Within seconds, he was seeing, then scripting, this first encounter; then he was scripting Lindsay’s first meeting with his father—a little difficult this, for although Colin loved his father dearly, he knew his eccentricities were marked. Then he was introducing Lindsay to his two beloved lurcher dogs, Daphnis and Chloe; now they were in the Great Hall, now in the kitchen, and suddenly, he discovered, in his bedroom, in the peace and privacy of which room, Lindsay began to say and do the most marvellous things.
Colin lay down on his bed and closed his eyes; his imagination now beginning to gallop, he gave it a lover’s free rein. He worshipped the roundness of Lindsay’s breasts and the smoothness of her thighs; he discovered she possessed a loving agility; locked in each others arms, they were just moving from a long adagio of kisses and caresses towards a crescendo of desire, when the telephone rang.
Colin looked at his bedside clock, discovered it was three in the morning, and was immediately certain that only one person in the world could be telephoning now. He grabbed the telephone, waited for that wonderful voice with a catch in it, and discovered he was listening to the very different voice of Thalia Ng.
His mind grappled with this disappointment and its detumescent effect. Gradually it began to register that Thalia, for once, was not swearing, and that she sounded both shaken and alarmed.
‘I need your help,’ she was saying. ‘Get a cab, Colin, and come down to TriBeCa—’
‘TriBeCa? Now?’
‘Yes, Tomas’s loft. And make it fast.’
Colin’s cab dropped him on the corner of Court’s street. As he turned into it, he heard voices and running feet, then the slam of a vehicle’s doors. He saw that a long white unidentified van, too small to be a hospital ambulance, but possibly a private one, was pulling away from Court’s building. It moved off fast, without sounding its siren, but with the blue light on its roof flashing fear out of the shadows of the street and striking panic into Colin’s heart. He ran the last few yards, entered the building and, ignoring the elevator, ran fast up the stairs. The door to the loft was wide open and he could just see Thalia Ng, standing on the far side of that long black work table where they had both spent most of the preceding day.
Colin moved forward into the doorway, questions on his lips, then stopped dead as he saw the extent of the damage in the room beyond. He stared around him, in shock and bewilderment. ‘Oh dear God,’ he said, in a low voice. ‘Christ—what’s happened here?’
Thalia was supporting herself, he realized, by leaning against the table. Her face was drained of all colour and she was trembling.

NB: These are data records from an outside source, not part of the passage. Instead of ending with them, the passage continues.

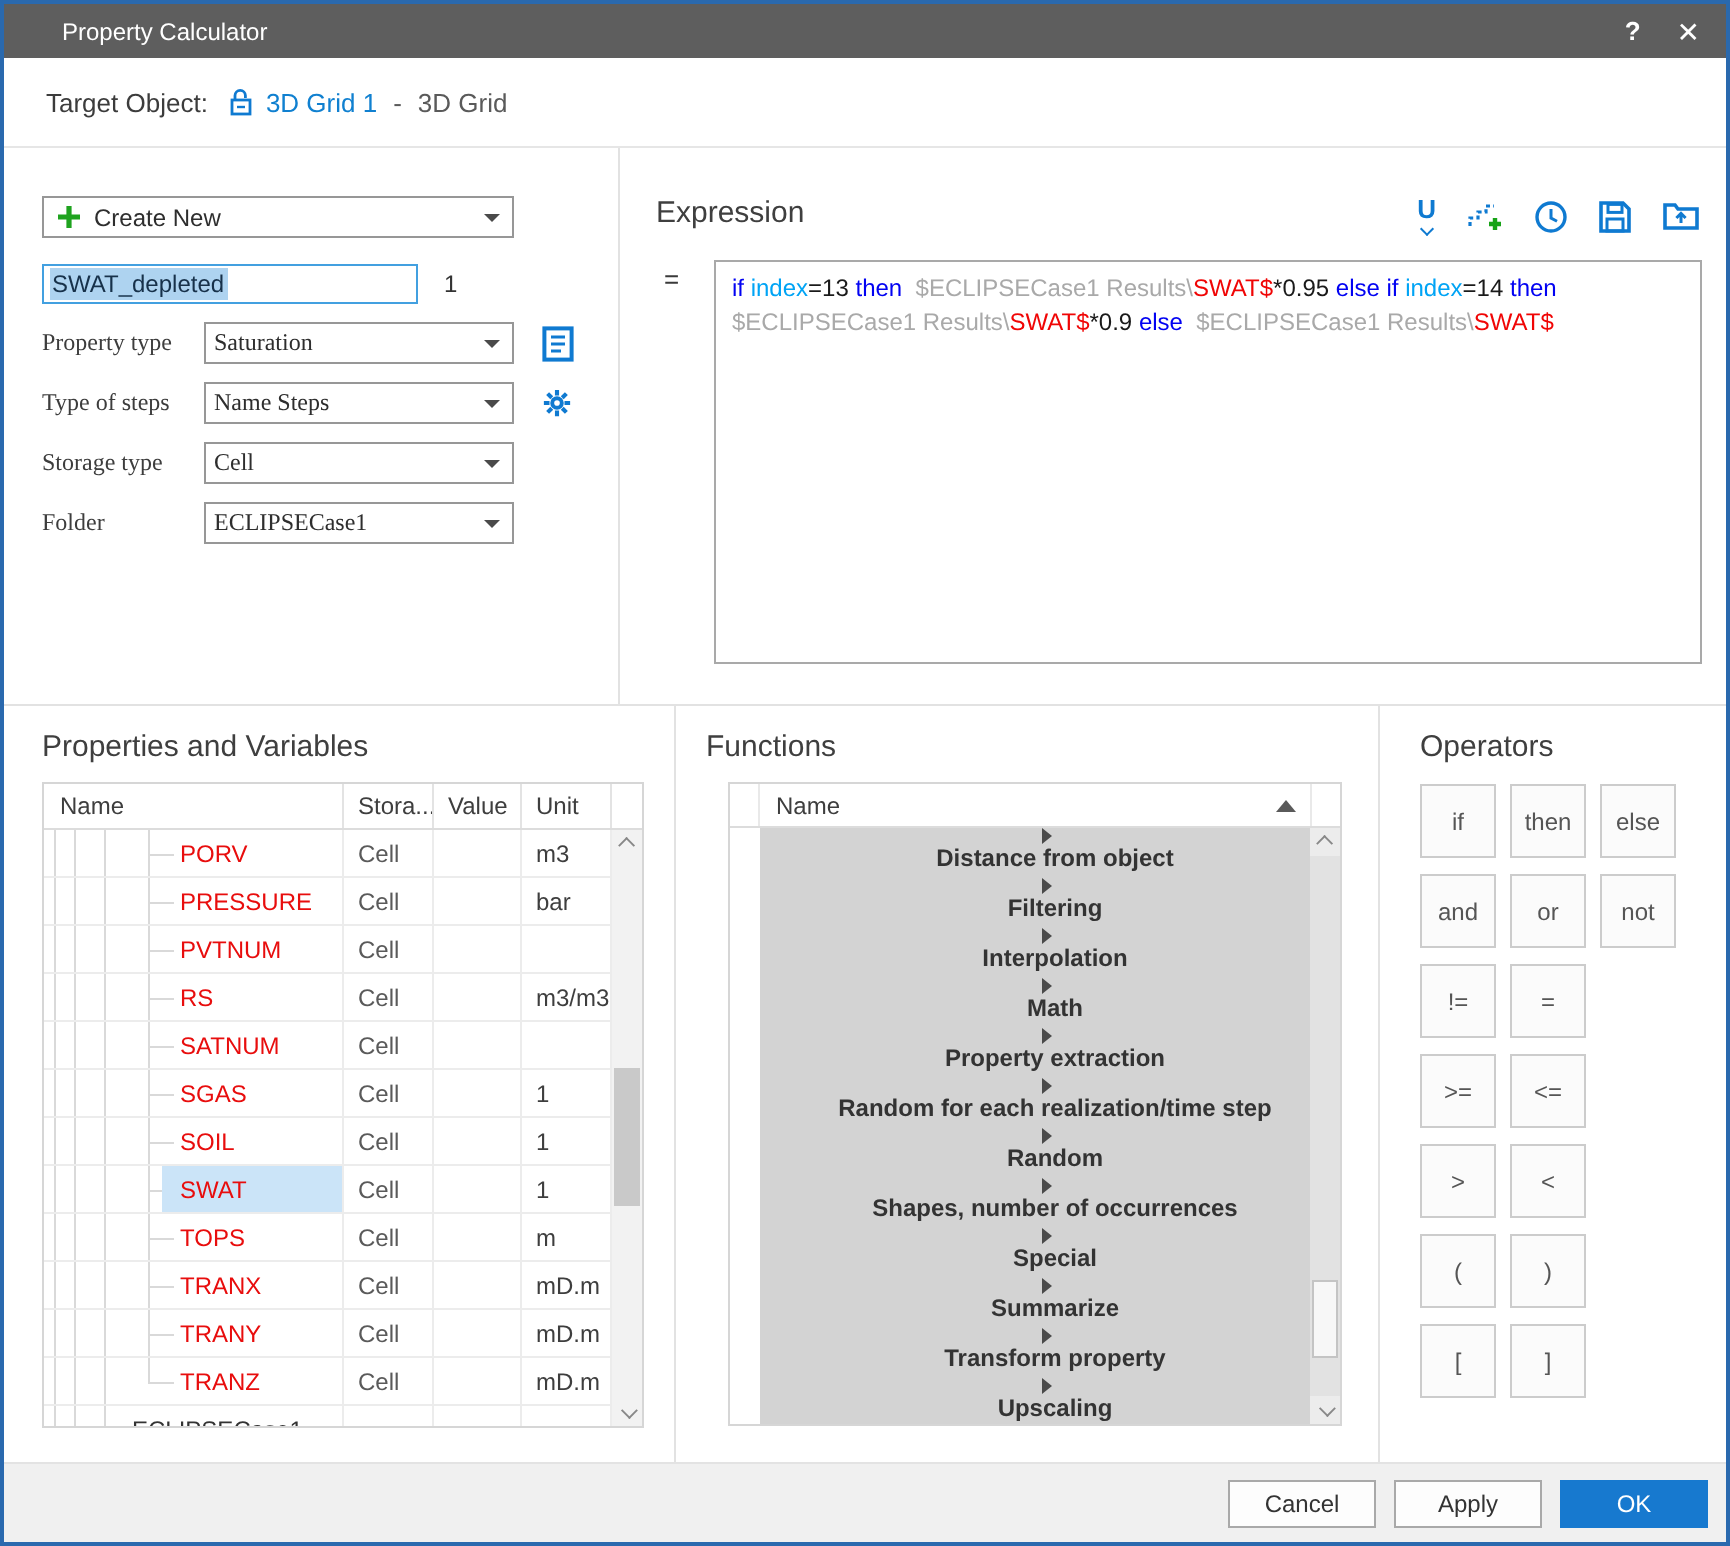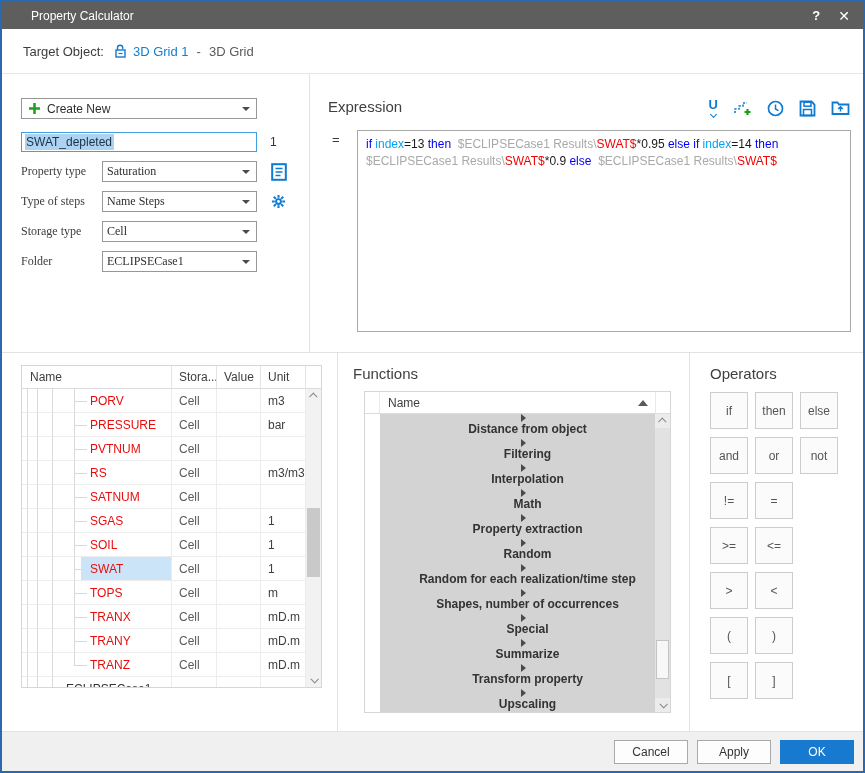--- a/index.html
+++ b/index.html
@@ -63,7 +63,7 @@
 
   .name-row { display: flex; align-items: center; margin-bottom: 9px; }
   .name-input {
-    width: 236px; height: 20px; border: 1px solid #43a0e0;
+    width: 188px; height: 20px; border: 1px solid #43a0e0;
     display: flex; align-items: center; padding-left: 3px; font-size: 12px;
   }
   .name-sel { background: #aed3f0; color: #17314a; padding: 1px 2px 1px 1px; }

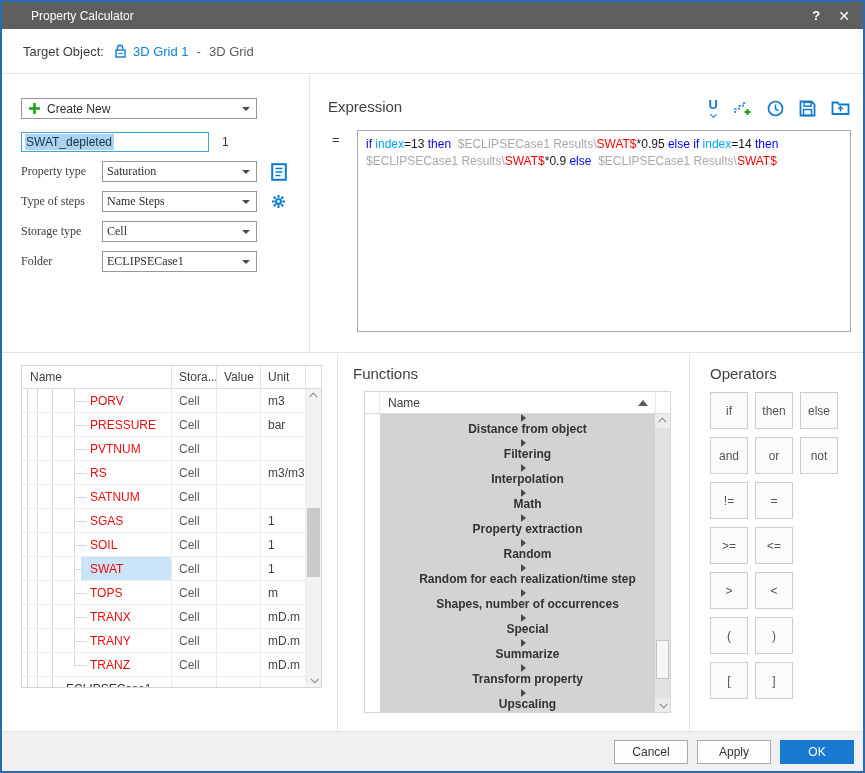--- a/index.html
+++ b/index.html
@@ -312,6 +312,7 @@
   <div class="bottom-section">
 
     <div class="props-panel">
+      <div class="section-h">Properties and Variables</div>
       <div class="ptable">
         <div class="phead">
           <div class="hc h-name">Name</div>

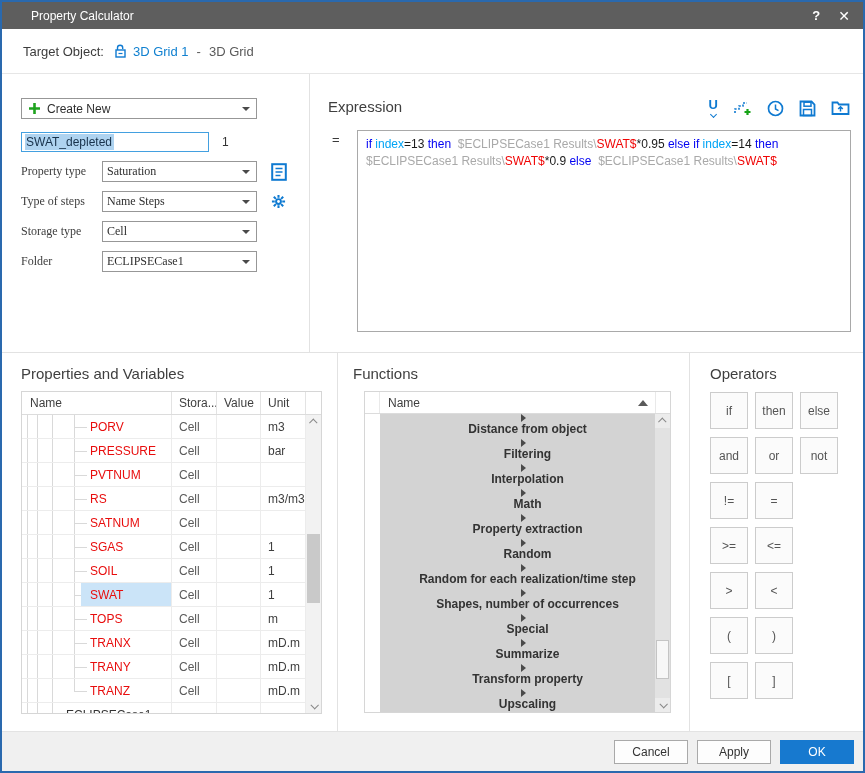--- a/index.html
+++ b/index.html
@@ -564,11 +564,11 @@
               </div>
               <div class="fitem">
                 <span class="ftri"></span>
+                <span>Random for each realization/time step</span>
+              </div>
+              <div class="fitem">
+                <span class="ftri"></span>
                 <span>Random</span>
-              </div>
-              <div class="fitem">
-                <span class="ftri"></span>
-                <span>Random for each realization/time step</span>
               </div>
               <div class="fitem">
                 <span class="ftri"></span>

‘He called me,’ she began, in a low unsteady voice. ‘He called me an hour ago. I came straight over. I called his doctor from home, before I left, because I could tell—from his voice, the way he was breathing…’ She fumbled for a chair, then sat down. ‘Shut the door, Colin. I need a drink—find me something. Brandy, Scotch—whatever. I don’t care.’
‘He doesn’t drink…’ Colin closed the door and looked around him helplessly. He took a step forward, heard glass crunch under his feet, and realized that there was blood on the floor.
‘I know, but he keeps some for other people. In that cupboard over there.’
Colin made his way to the cupboard with care. His passage was blocked by up-ended, smashed chairs, by a blizzard of paper, ripped photographs and coils of cinefilm. One of the cupboard doors had been wrenched off its hinges and most of its contents lay smashed and spilled on the floor. At the back of it, he found an unopened bottle of bourbon and one wineglass. He brought these back to the table, righted a chair and sat down next to Thalia.
‘Here,’ he said. ‘Drink it slowly—’
Thalia took a swallow, half choked, then swallowed a little more. Colin looked at her untidy frizz of grey hair and at her clothes, which had obviously been bundled on in a hurry. He realized that she was much older than he had first thought, nearer sixty than fifty, and that she had been crying. Gently, he took her hand.
‘Take your time. Thalia, can I get you something else? Tea? Sweet tea? You’ve had a shock—’
‘Tea? Are you kidding?’ Some colour had returned to Thalia’s face. ‘You have a cigarette? I know you smoke sometimes—’
Colin hesitated, his eye caught by one of Court’s asthma inhalers, lying amidst shreds of paper on the floor.
‘It’s OK. Tomas would forgive us, in the circumstances. Besides, he isn’t here…’
Colin lit cigarettes for both of them. Thalia inhaled, then, to Colin’s consternation, began crying again.
‘I thought he was dead,’ she began. ‘I thought he was dead. I walked in and he was lying on the floor right there, and I thought I was too late. Oh shit.’ She pulled off her glasses, and rubbed at her eyes ineffectually. Colin produced a handkerchief and handed it across. Thalia looked at this immaculate square of white linen, laughed, then began to cry again.
‘I might have known you’d carry one of those. You’re just so goddamn English, you know that?’
‘Sorry,’ said Colin, ‘I do try. I just seem to revert now and then.’
Thalia laughed again and dried her eyes. She took another swallow of bourbon and another deep inhalation of her cigarette.
‘You’re OK,’ she said at length, in a shaky voice. ‘Tomas thinks so. I think so—and that’s why you’re here. Tomas doesn’t have any friends. I couldn’t call Mario, because he talks. In fact, I couldn’t think of anyone who
wouldn
’
t
talk, and then I thought of you.’
‘I won’t say anything.’ He looked around at the chaos of the room. ‘Thalia, what in God’s name happened? Is Tomas all right?’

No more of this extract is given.